Nous vous parlions cet été de Shitty Hits, le premier album pop et insolemment éclectique de Katie von Schleicher. La jeune artiste new-yorkaise sera en concert lors de la soirée Magic #5 le 15 novembre à l’Olympic Café (Paris). Voici le récrit que nous faisons de notre rencontre avec elle et sa musique dans le Magic #205.
Voilà sans doute le meilleur titre d’album de l’année : Shitty Hits (“tubes merdiques”), c’est la promesse d’un disque qui maîtrise la pop mais ne se prend pas au sérieux, qui infuse ses titres entêtants d’une dose d’humour capable de les rendre attachants. L’espiègle auteure s’appelle Katie von Schleicher, une Américaine au nom terriblement allemand (mais elle est tellement américaine qu’elle le prononce avec une patate chaude dans la bouche). Ce patronyme ne vous dit rien, c’est normal, la jeune femme de trente ans en est à son premier essai, si on fait abstraction d’une cassette qu’elle a enregistrée en 2016 pour le label new-yorkais Ba Da Bing, chez qui elle travaille aussi en tant que chef de projet.
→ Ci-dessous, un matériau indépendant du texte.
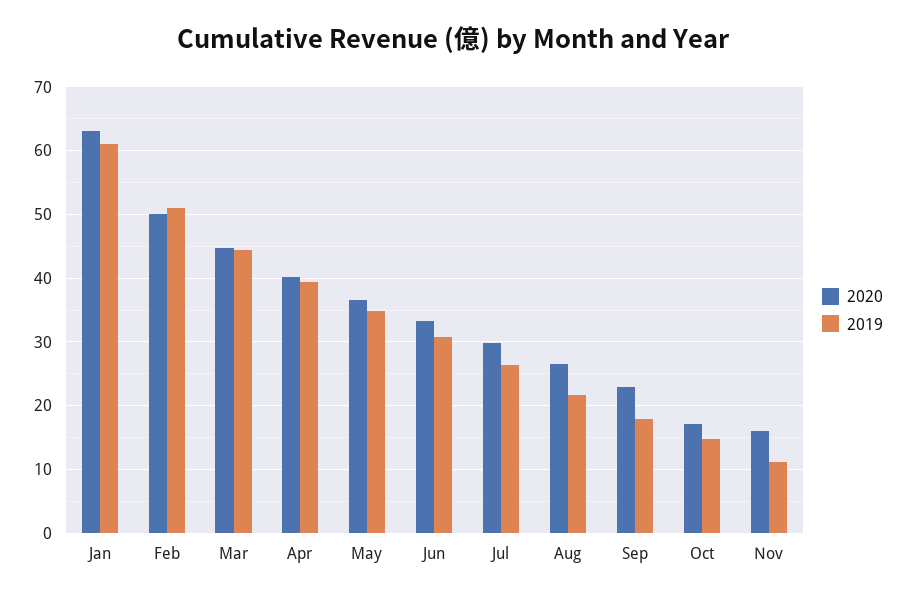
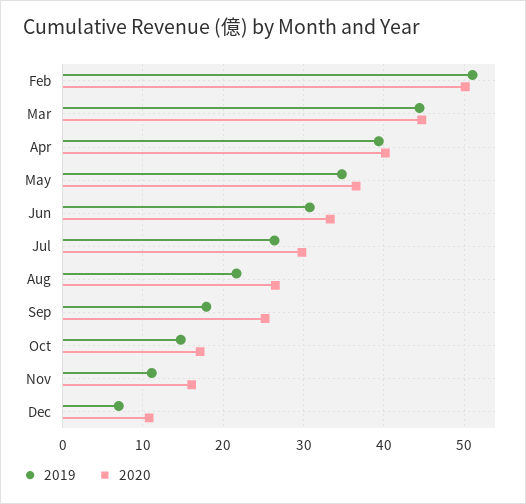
2020, Jan: 63 -> none
2019, Jan: 61 -> none
2020, Sep: 23 -> 25
2019, Dec: none -> 7
2020, Dec: none -> 11

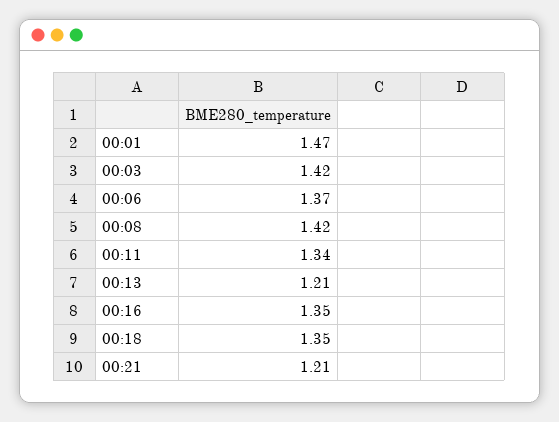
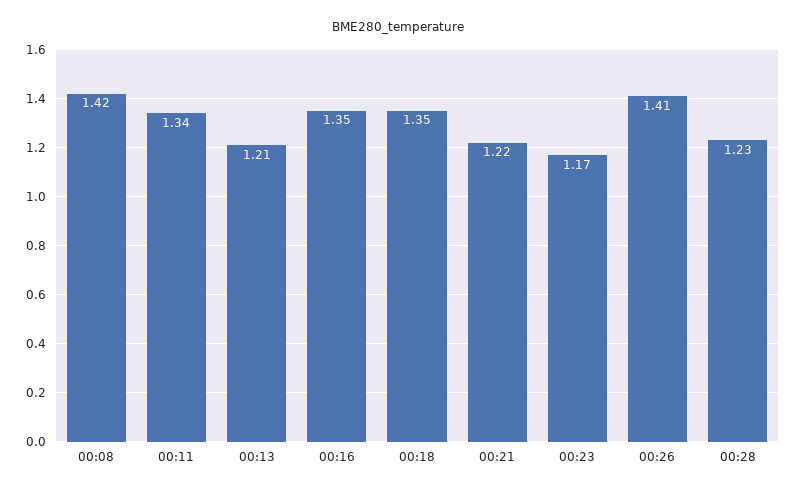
00:01: 1.47 -> none
00:03: 1.42 -> none
00:06: 1.37 -> none
00:21: 1.21 -> 1.22
00:23: none -> 1.17
00:26: none -> 1.41
00:28: none -> 1.23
“Mon patron, Ben Goldberg, m’a proposé d’enregistrer une cassette : on le fait souvent, ça ne coûte rien à produire. J’aurais pu me contenter de faire des reprises en karaoké, mais j’ai pris six mois pour la faire, en composant et produisant mes propres chansons. Si tu as un minimum d’estime de toi et que tu te considères comme une artiste, tu t’investis.” Katie von Schleicher, multi-instrumentiste pour d’autres groupes et à ses heures perdues, attendait une occasion pour se lancer : “C’était une situation sans pression. J’ai pu m’immerger dans la musique malgré mon manque de confiance en moi.” La cassette ayant fait son effet auprès de Ben Goldberg, Katie a gagné le droit d’enregistrer un album, le fameux Shitty Hits.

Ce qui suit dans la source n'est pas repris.